▶ _WHAT YOU HAVE TO DO_
Among these records, which lines include "require"? Copy them out.

..............................

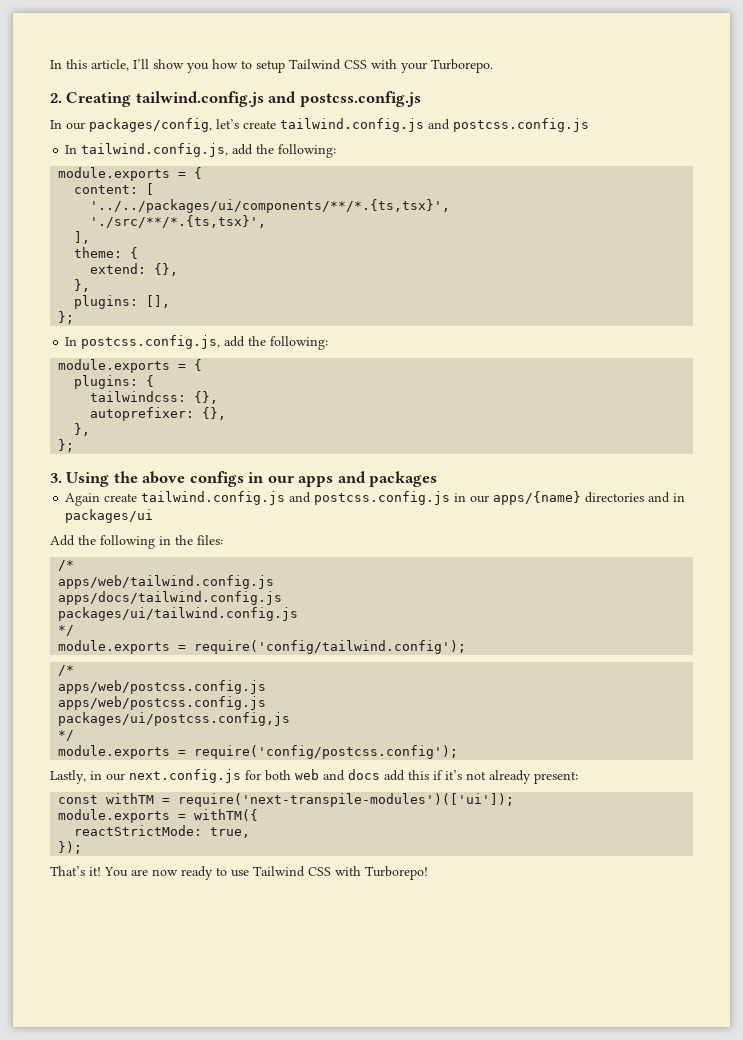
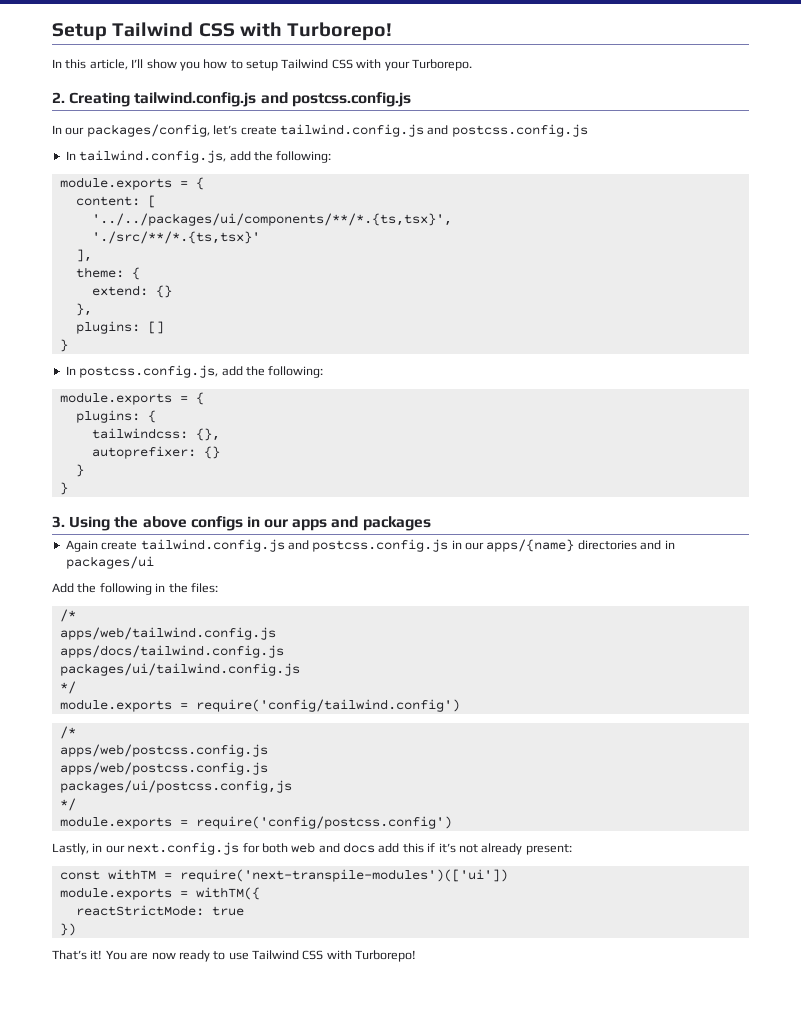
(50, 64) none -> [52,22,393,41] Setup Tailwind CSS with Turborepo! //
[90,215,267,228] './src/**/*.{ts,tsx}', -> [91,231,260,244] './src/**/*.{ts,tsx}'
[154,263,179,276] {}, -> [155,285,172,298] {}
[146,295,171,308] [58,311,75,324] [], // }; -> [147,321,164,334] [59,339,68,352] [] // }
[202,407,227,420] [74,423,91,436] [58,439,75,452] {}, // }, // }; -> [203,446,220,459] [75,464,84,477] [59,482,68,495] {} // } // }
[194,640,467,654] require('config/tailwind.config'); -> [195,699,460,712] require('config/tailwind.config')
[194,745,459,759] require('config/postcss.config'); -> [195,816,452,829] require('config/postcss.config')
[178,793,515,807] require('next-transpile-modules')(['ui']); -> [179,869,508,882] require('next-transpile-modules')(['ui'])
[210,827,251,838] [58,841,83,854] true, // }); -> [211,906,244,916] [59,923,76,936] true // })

..............................

▶ _ANSWER TO THIS TASK_
[194,640,467,654] require('config/tailwind.config'); -> [195,699,460,712] require('config/tailwind.config')
[194,745,459,759] require('config/postcss.config'); -> [195,816,452,829] require('config/postcss.config')
[178,793,515,807] require('next-transpile-modules')(['ui']); -> [179,869,508,882] require('next-transpile-modules')(['ui'])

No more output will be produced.